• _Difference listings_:
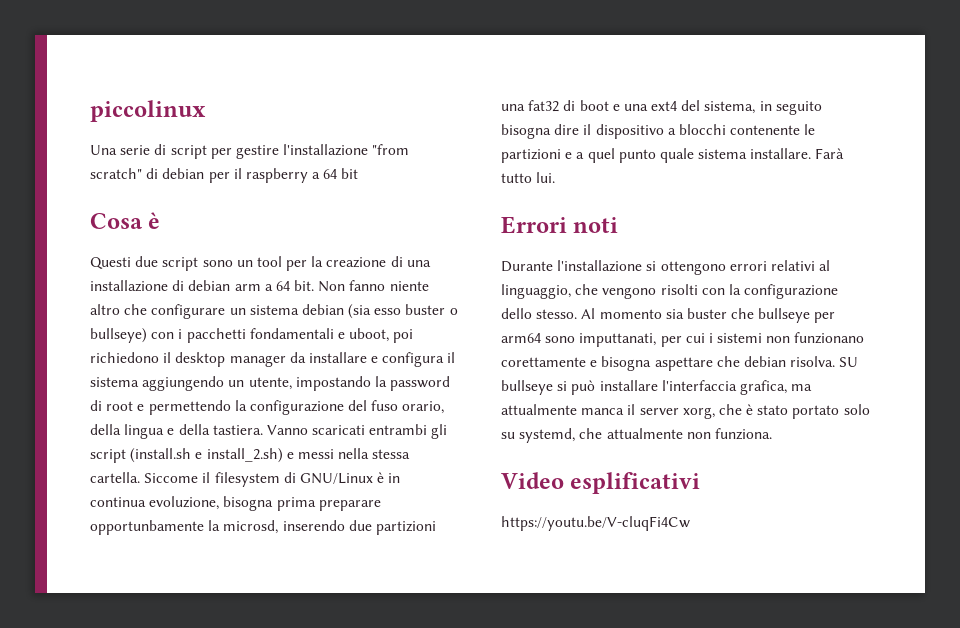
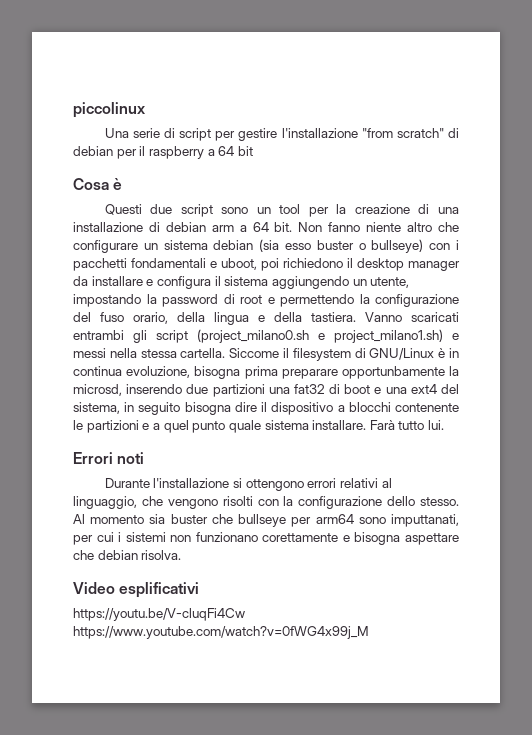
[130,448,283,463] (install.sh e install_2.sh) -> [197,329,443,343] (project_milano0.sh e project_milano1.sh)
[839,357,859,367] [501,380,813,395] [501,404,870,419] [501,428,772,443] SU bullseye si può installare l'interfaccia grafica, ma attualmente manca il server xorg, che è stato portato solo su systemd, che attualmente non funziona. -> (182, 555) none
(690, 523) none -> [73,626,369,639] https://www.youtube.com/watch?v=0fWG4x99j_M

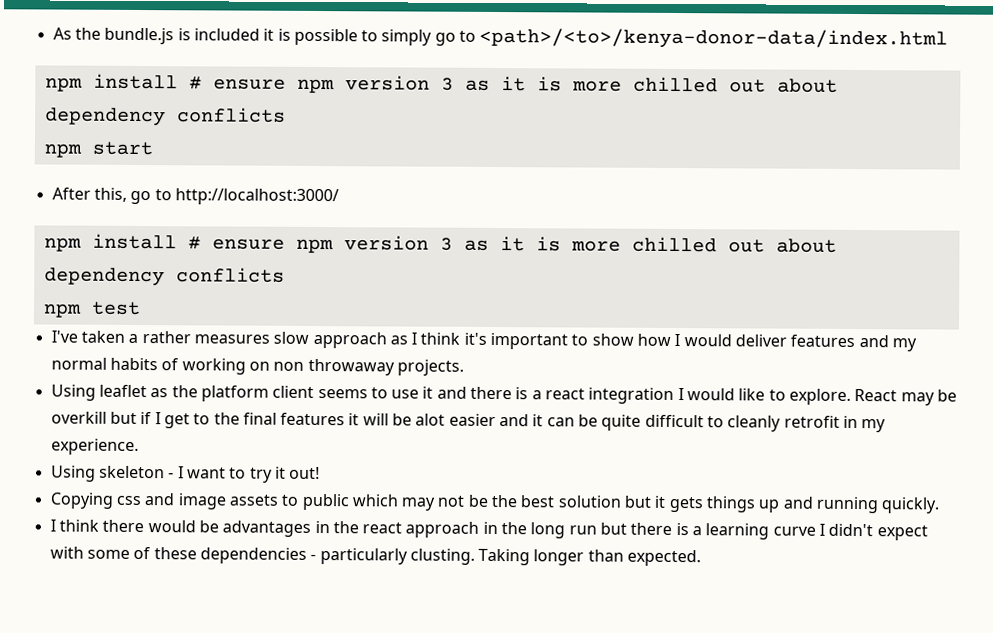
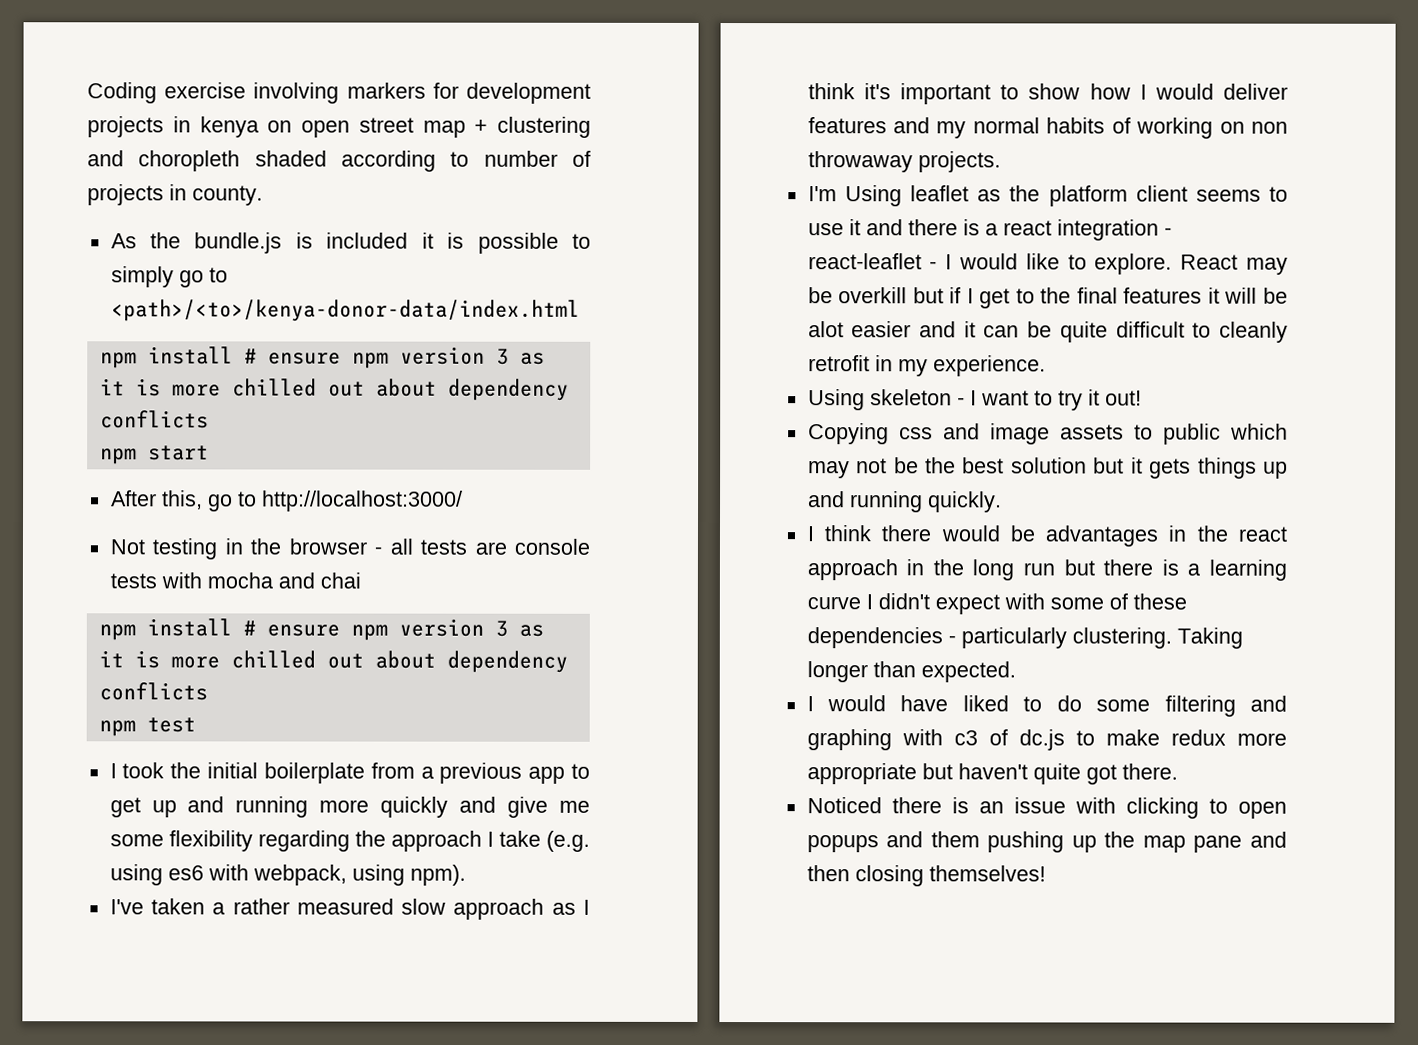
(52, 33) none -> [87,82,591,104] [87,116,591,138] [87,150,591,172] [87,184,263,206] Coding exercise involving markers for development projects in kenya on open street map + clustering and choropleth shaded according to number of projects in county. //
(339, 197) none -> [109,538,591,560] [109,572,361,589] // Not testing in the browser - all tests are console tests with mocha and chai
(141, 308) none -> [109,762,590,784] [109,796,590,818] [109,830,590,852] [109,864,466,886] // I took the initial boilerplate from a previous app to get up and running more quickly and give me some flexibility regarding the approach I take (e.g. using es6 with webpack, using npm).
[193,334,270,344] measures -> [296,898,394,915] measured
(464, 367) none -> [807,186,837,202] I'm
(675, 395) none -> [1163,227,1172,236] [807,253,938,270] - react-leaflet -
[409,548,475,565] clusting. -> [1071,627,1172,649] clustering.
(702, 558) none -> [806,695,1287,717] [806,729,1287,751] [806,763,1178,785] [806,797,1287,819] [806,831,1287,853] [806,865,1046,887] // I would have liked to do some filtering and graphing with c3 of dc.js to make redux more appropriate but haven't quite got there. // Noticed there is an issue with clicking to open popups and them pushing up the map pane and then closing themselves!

• _Problem requirements_: Lines in the records above that carry the word "with" are to be located and copied.

• _Task output_:
(339, 197) none -> [109,538,591,560] [109,572,361,589] // Not testing in the browser - all tests are console tests with mocha and chai
(141, 308) none -> [109,762,590,784] [109,796,590,818] [109,830,590,852] [109,864,466,886] // I took the initial boilerplate from a previous app to get up and running more quickly and give me some flexibility regarding the approach I take (e.g. using es6 with webpack, using npm).
(702, 558) none -> [806,695,1287,717] [806,729,1287,751] [806,763,1178,785] [806,797,1287,819] [806,831,1287,853] [806,865,1046,887] // I would have liked to do some filtering and graphing with c3 of dc.js to make redux more appropriate but haven't quite got there. // Noticed there is an issue with clicking to open popups and them pushing up the map pane and then closing themselves!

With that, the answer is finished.